Input –
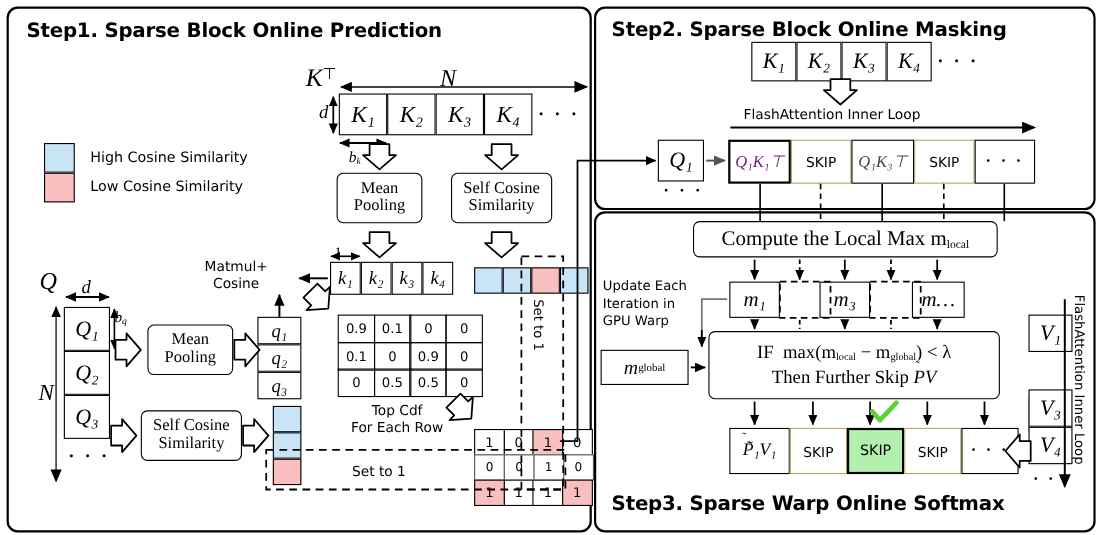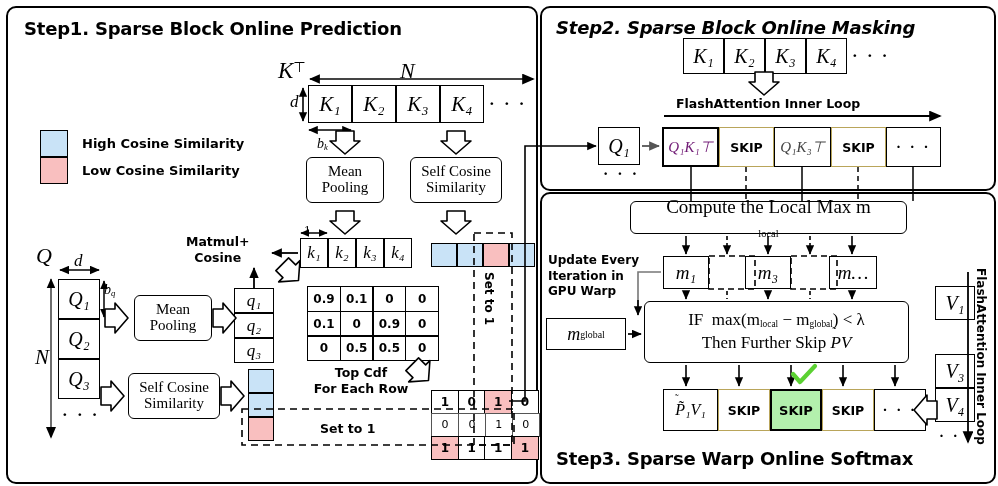--- a/index.html
+++ b/index.html
@@ -210,7 +210,7 @@
 
 
   <div class="panel" style="left:540px;top:6px;width:452px;height:181px;"></div>
-  <div class="panel-title" style="left:556px;top:17px;font-style:italic;">Step2. Sparse Block Online Masking</div>
+  <div class="panel-title" style="left:556px;top:17px;">Step2. Sparse Block Online Masking</div>
 
   <div class="bx" style="left:683px;top:38px;width:41px;height:36px;font-size:20px;">
     <span class="mi">K₁</span>

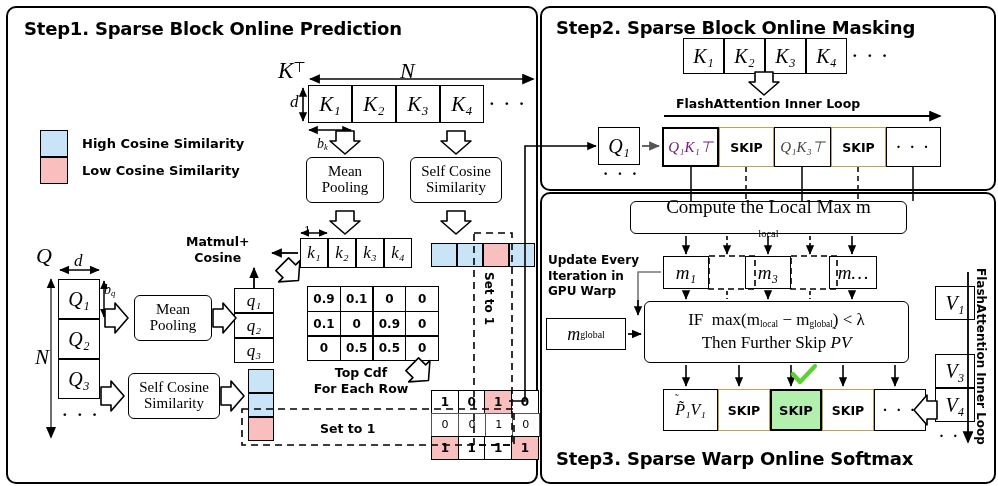--- a/index.html
+++ b/index.html
@@ -14,7 +14,7 @@
   .abs{position:absolute;}
   .serif{font-family:"Liberation Serif",serif;}
   .sans{font-family:"DejaVu Sans",sans-serif;}
-  .bold{font-weight:bold;}
+  .bold{font-weight:normal;}
   .ctr{display:flex;align-items:center;justify-content:center;text-align:center;}
 
   

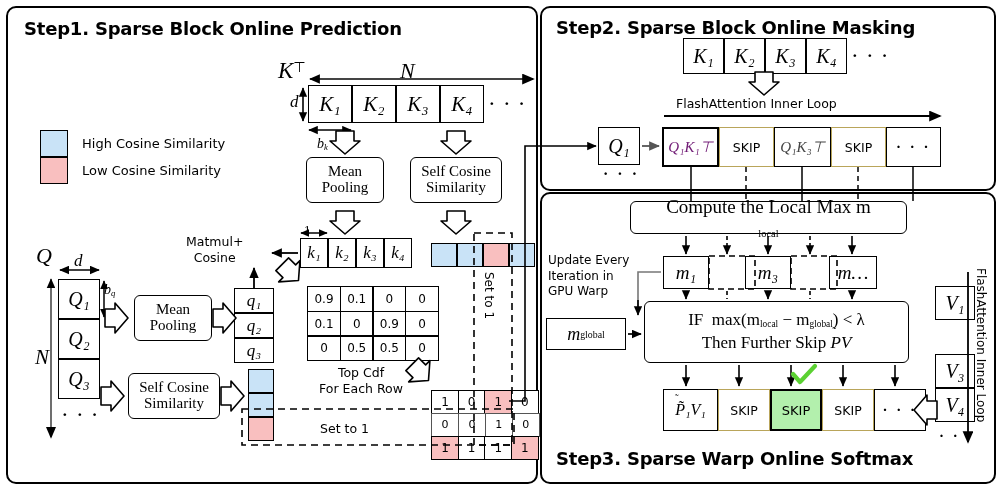--- a/index.html
+++ b/index.html
@@ -252,7 +252,7 @@
   <div class="panel" style="left:540px;top:192px;width:452px;height:288px;"></div>
   <div class="panel-title" style="left:556px;top:448px;">Step3. Sparse Warp Online Softmax</div>
 
-  <div class="bx r thin" style="left:630px;top:201px;width:277px;height:33px;font-size:19px;flex-direction:column;">
+  <div class="bx r thin" style="left:630px;top:201px;width:277px;height:33px;font-size:19px;">
     <span>Compute the Local Max m</span>
       <span class="mi" style="font-size:19px;"><sub style="font-style:normal;font-size:.55em;">local</sub></span>
   </div>

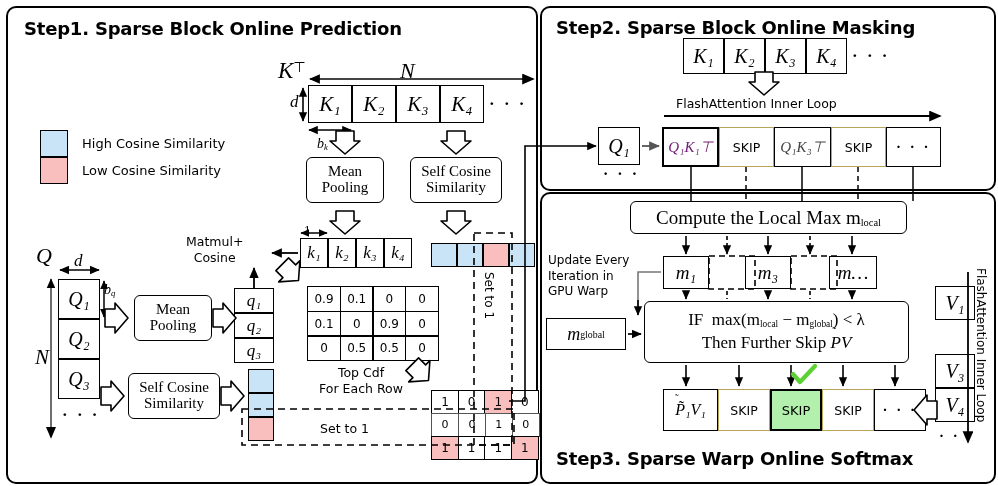--- a/index.html
+++ b/index.html
@@ -258,7 +258,7 @@
   </div>
 
   <div class="lbl sans bold" style="left:548px;top:253px;font-size:12px;line-height:1.3;text-align:left;">
-    <span>Update Every</span><br>
+    <span>Update Each</span><br>
     <span>Iteration in</span><br>
     <span>GPU Warp</span>
   </div>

What the task asks – Copy every line of the data word for word, omitting the images.

Solution for this exercise –
--- a/index.html
+++ b/index.html
@@ -210,7 +210,7 @@
 
 
   <div class="panel" style="left:540px;top:6px;width:452px;height:181px;"></div>
-  <div class="panel-title" style="left:556px;top:17px;font-style:italic;">Step2. Sparse Block Online Masking</div>
+  <div class="panel-title" style="left:556px;top:17px;">Step2. Sparse Block Online Masking</div>
 
   <div class="bx" style="left:683px;top:38px;width:41px;height:36px;font-size:20px;">
     <span class="mi">K₁</span>

--- a/index.html
+++ b/index.html
@@ -14,7 +14,7 @@
   .abs{position:absolute;}
   .serif{font-family:"Liberation Serif",serif;}
   .sans{font-family:"DejaVu Sans",sans-serif;}
-  .bold{font-weight:bold;}
+  .bold{font-weight:normal;}
   .ctr{display:flex;align-items:center;justify-content:center;text-align:center;}
 
   

--- a/index.html
+++ b/index.html
@@ -252,7 +252,7 @@
   <div class="panel" style="left:540px;top:192px;width:452px;height:288px;"></div>
   <div class="panel-title" style="left:556px;top:448px;">Step3. Sparse Warp Online Softmax</div>
 
-  <div class="bx r thin" style="left:630px;top:201px;width:277px;height:33px;font-size:19px;flex-direction:column;">
+  <div class="bx r thin" style="left:630px;top:201px;width:277px;height:33px;font-size:19px;">
     <span>Compute the Local Max m</span>
       <span class="mi" style="font-size:19px;"><sub style="font-style:normal;font-size:.55em;">local</sub></span>
   </div>

--- a/index.html
+++ b/index.html
@@ -258,7 +258,7 @@
   </div>
 
   <div class="lbl sans bold" style="left:548px;top:253px;font-size:12px;line-height:1.3;text-align:left;">
-    <span>Update Every</span><br>
+    <span>Update Each</span><br>
     <span>Iteration in</span><br>
     <span>GPU Warp</span>
   </div>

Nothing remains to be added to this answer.